Re: next: Commit 'mm: Prevent __alloc_pages_nodemask() RCU CPU stall ...' causing hang on sparc32 qemu

From: Guenter Roeck
Date: Wed Nov 30 2016 - 18:19:14 EST


On Wed, Nov 30, 2016 at 01:01:52PM -0800, Paul E. McKenney wrote:
> On Wed, Nov 30, 2016 at 11:21:59AM -0800, Guenter Roeck wrote:
> > On Wed, Nov 30, 2016 at 04:03:33AM -0800, Paul E. McKenney wrote:
> > > On Wed, Nov 30, 2016 at 02:52:11AM -0800, Guenter Roeck wrote:
> > > > On 11/29/2016 11:02 PM, Paul E. McKenney wrote:
> > > > >On Tue, Nov 29, 2016 at 08:32:51PM -0800, Guenter Roeck wrote:
> > > > >>On 11/29/2016 05:28 PM, Paul E. McKenney wrote:
> > > > >>>On Tue, Nov 29, 2016 at 01:23:08PM -0800, Guenter Roeck wrote:
> > > > >>>>Hi Paul,
> > > > >>>>
> > > > >>>>most of my qemu tests for sparc32 targets started to fail in next-20161129.
> > > > >>>>The problem is only seen in SMP builds; non-SMP builds are fine.
> > > > >>>>Bisect points to commit 2d66cccd73436 ("mm: Prevent __alloc_pages_nodemask()
> > > > >>>>RCU CPU stall warnings"); reverting that commit fixes the problem.
> > >
> > > And I have dropped this patch. Michal Hocko showed me the error of
> > > my ways with this patch.
> > >
> >
> > :-)
> >
> > On another note, I still get RCU tracebacks in the s390 tests.
> >
> > BUG: sleeping function called from invalid context at mm/page_alloc.c:3775
> >
> > That is caused by 'rcu: Maintain special bits at bottom of ->dynticks counter';
> > if I recall correctly we had discussed that earlier.
>
> Indeed, I had missed a dyntick counter update back on Nov 11, which meant
> that some of the code was still looking at the low-order bit instead of
> the next bit up. This is now fixed.
>
> So to get to the error message you call out above, I need to have improperly
> left the system in bh state or left irqs disabled, while the system was
> running normally without an oops. I am having a hard time seeing how this
> patch can do that.
>
> I would be more suspicious of f2a471ffc8a8 ("rcu: Allow boot-time use
> of cond_resched_rcu_qs()").
>
> So you bisected or did a revert to work out which was the offending commit?
>

My most recent bisect was with the November 10 image, so that would have missed
any later fix. Comparing the log messages, the current message is indeed
different. Sorry, I mixed that up; I just assumed that the problem would be
the same without really checking. My bad.

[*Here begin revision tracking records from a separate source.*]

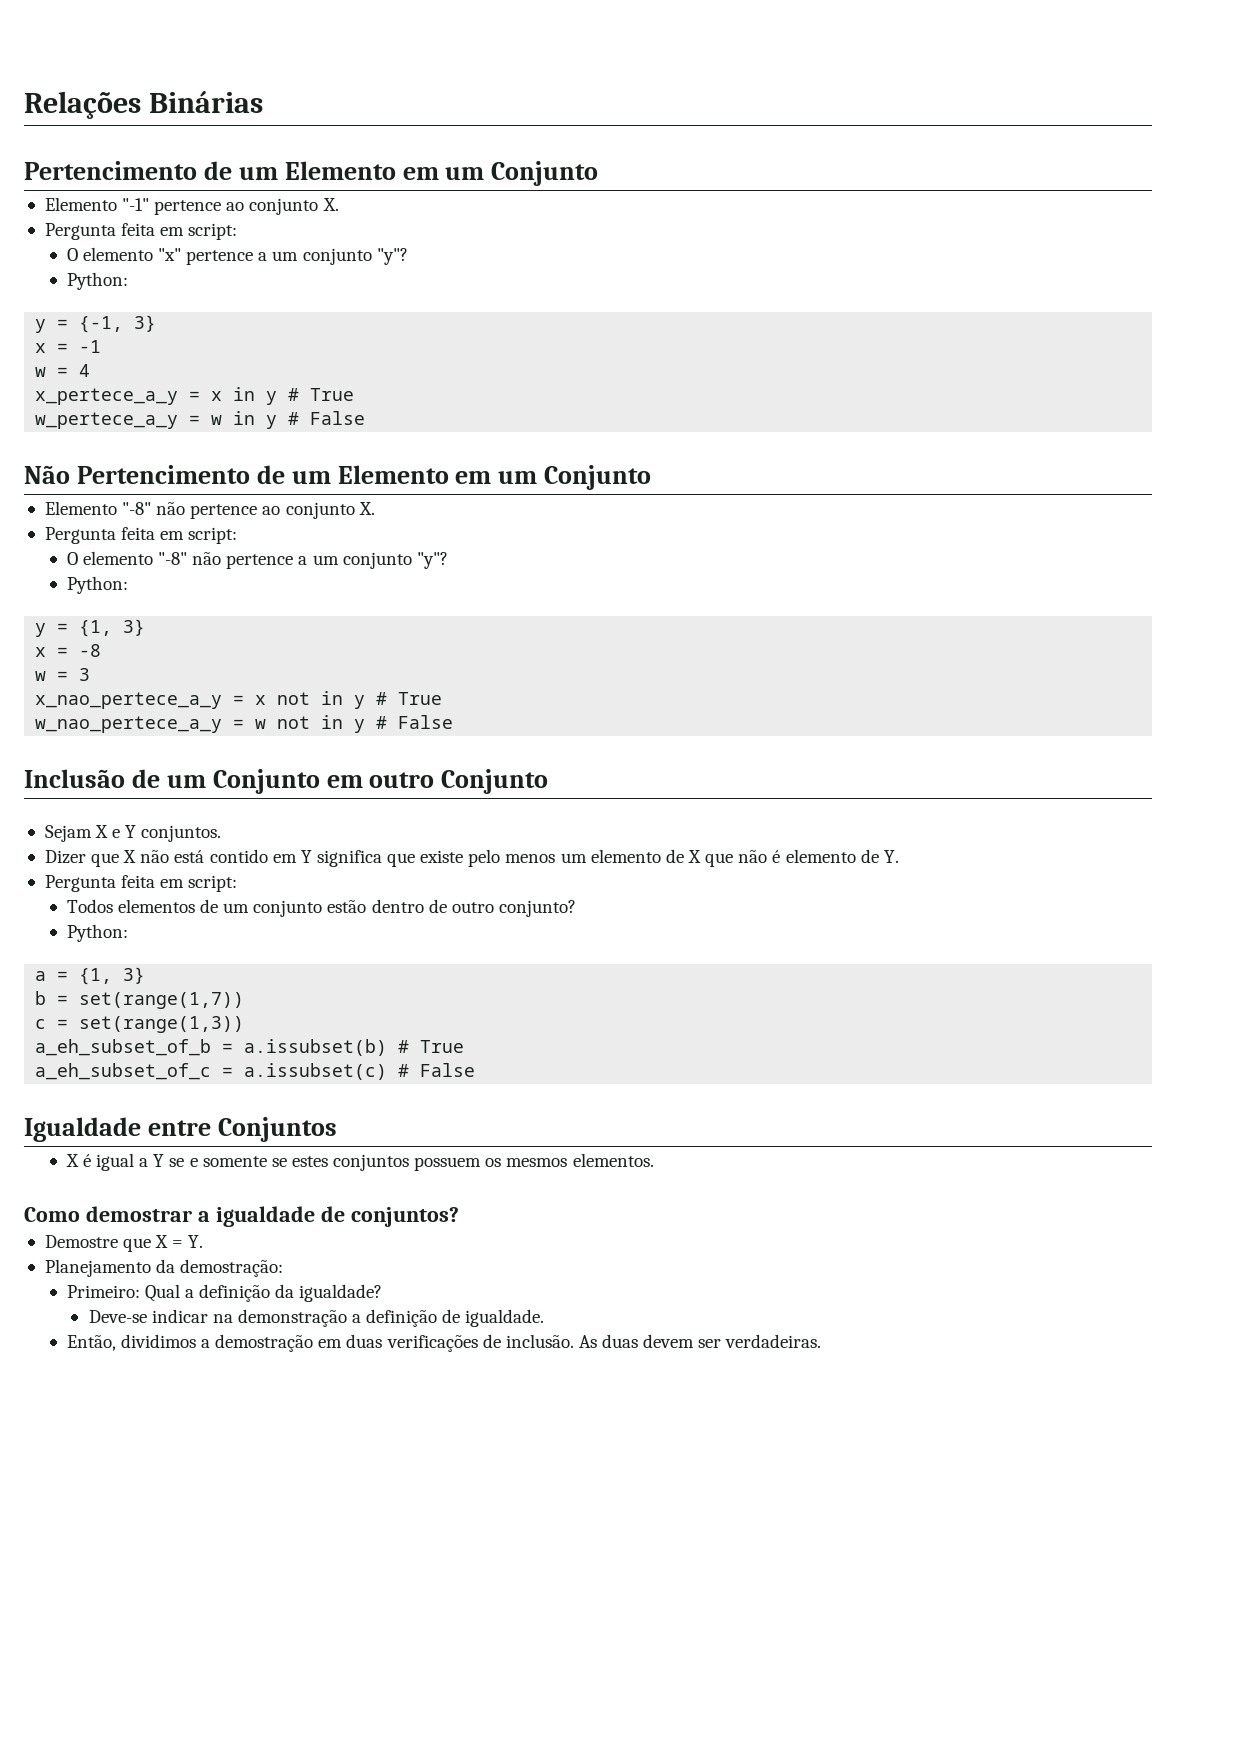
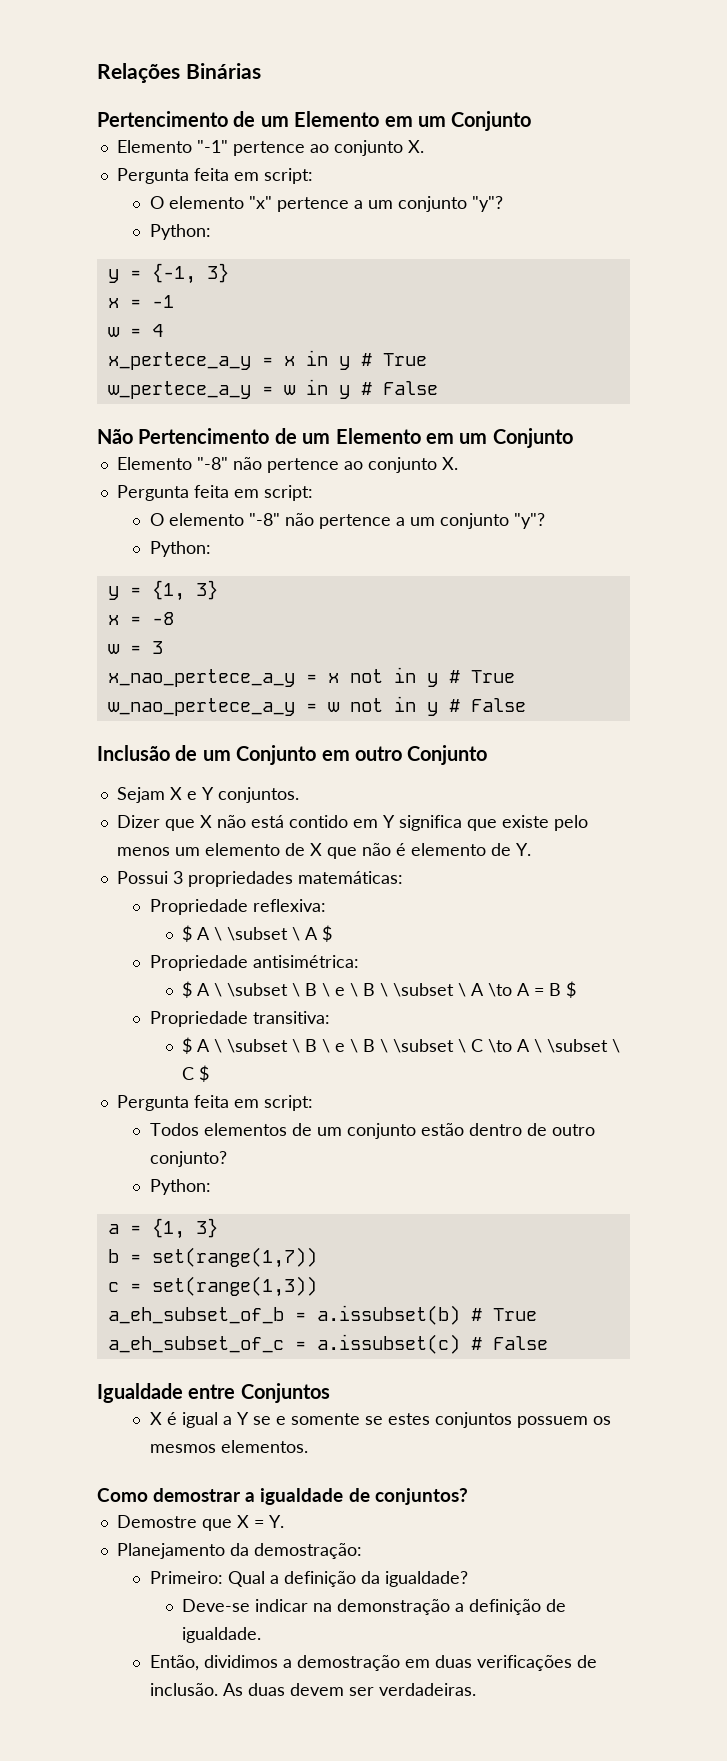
+ Possui 3 propriedades matemáticas:
+ Propriedade reflexiva:
+ $ A \ \subset \ A $
+ Propriedade antisimétrica:
+ $ A \ \subset \ B \ e \ B \ \subset \ A \to A = B $
+ Propriedade transitiva:
+ $ A \ \subset \ B \ e \ B \ \subset \ C \to A \ \subset \ C $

Bisect would be tricky, since the s390 image was broken for some time after
November 10. The first time I have seen the above BUG: was with next-20161128
(which is the first build after the crash was fixed). That version did not
include f2a471ffc8a8, so that can not be the cause.

I'll try to set up a bisect tonight, working around the crash problem.
I'll let you know how it goes.

Guenter